Cosa cambiare concretamente?

«Serve consapevolezza, perché questo modello economico sta iniziando a mostrare limiti e contraddizioni. Produciamo cibo per produrre gas per auto. Mangiamo male e troppo, esponendoci a varie patologie. Sappiamo che la prevenzione e l’adozione di stili di vita più corretti sono una strategia lungimirante. Dopo la consapevolezza servono, quindi, azioni concrete. Alla manifestazione in molti ci siamo recati a piedi e in bici, per impattare il meno possibile. Un piccolo gesto, ma cosa succederebbe se ci recassimo in città con meno mezzi privati, o alternativi? Gioverebbe anche alla salute dei cittadini di Alessandria. O se immaginassimo il nostro territorio agricolo con una vocazione economica turistico-ricreativa? Serve trovare delle giuste soluzioni vantaggiose per l’economia locale, per l’ambiente, per le finanze personali. Non è semplice, ma è generativo, passate il termine».

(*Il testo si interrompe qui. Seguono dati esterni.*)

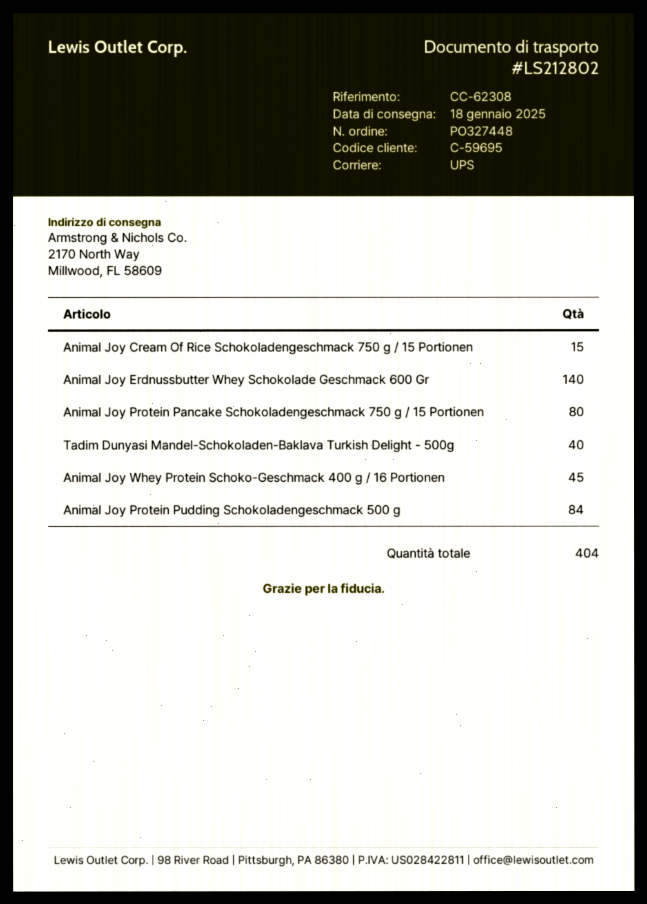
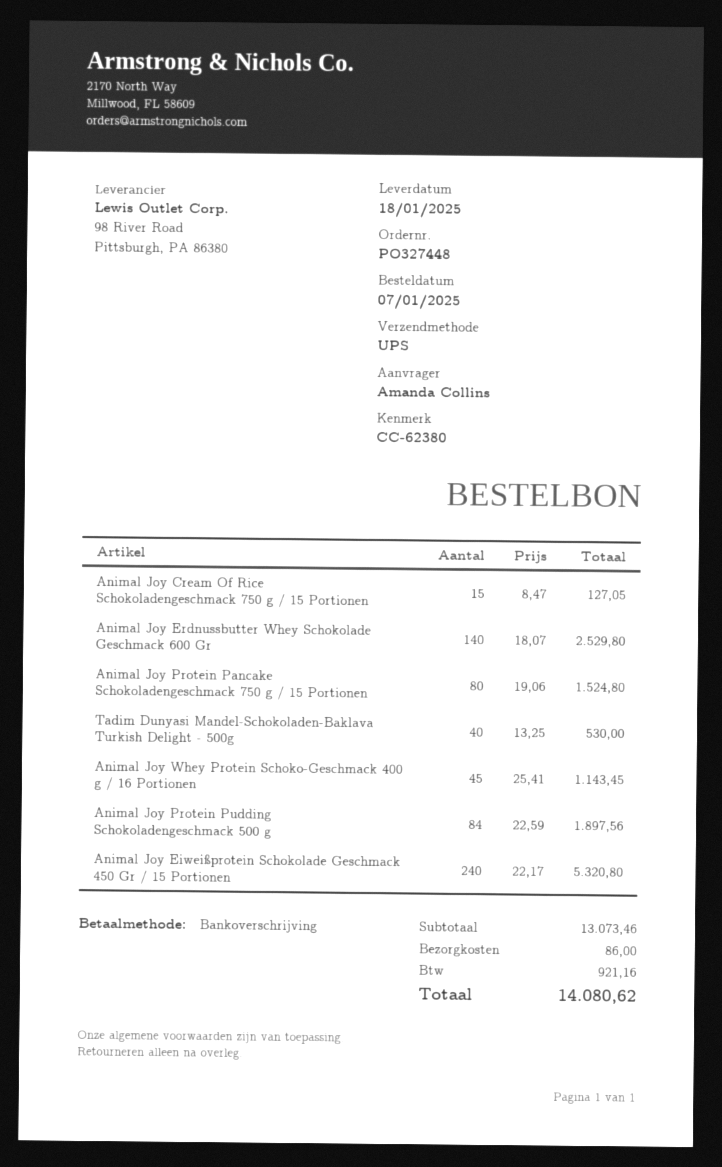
reference: CC-62308 -> CC-62380
Animal Joy Eiweißprotein Schokolade Geschmack 450 Gr / 15 Portionen: none -> 240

Cosa chiedi alle istituzioni?

«Mi aspetto verifiche precise, puntuali e approfondite a tutela dell’interesse collettivo: la richiesta di autorizzazione infatti è un’istanza di parte. Spetta agli enti preposti effettuare le verifiche preventive che i cittadini non possono effettuare autonomamente. Mi interrogo, per esempio, sui conferitori: alcuni collocati a 40, altri addirittura a 110 chilometri. Ha senso? È davvero “sostenibile” tutto ciò?».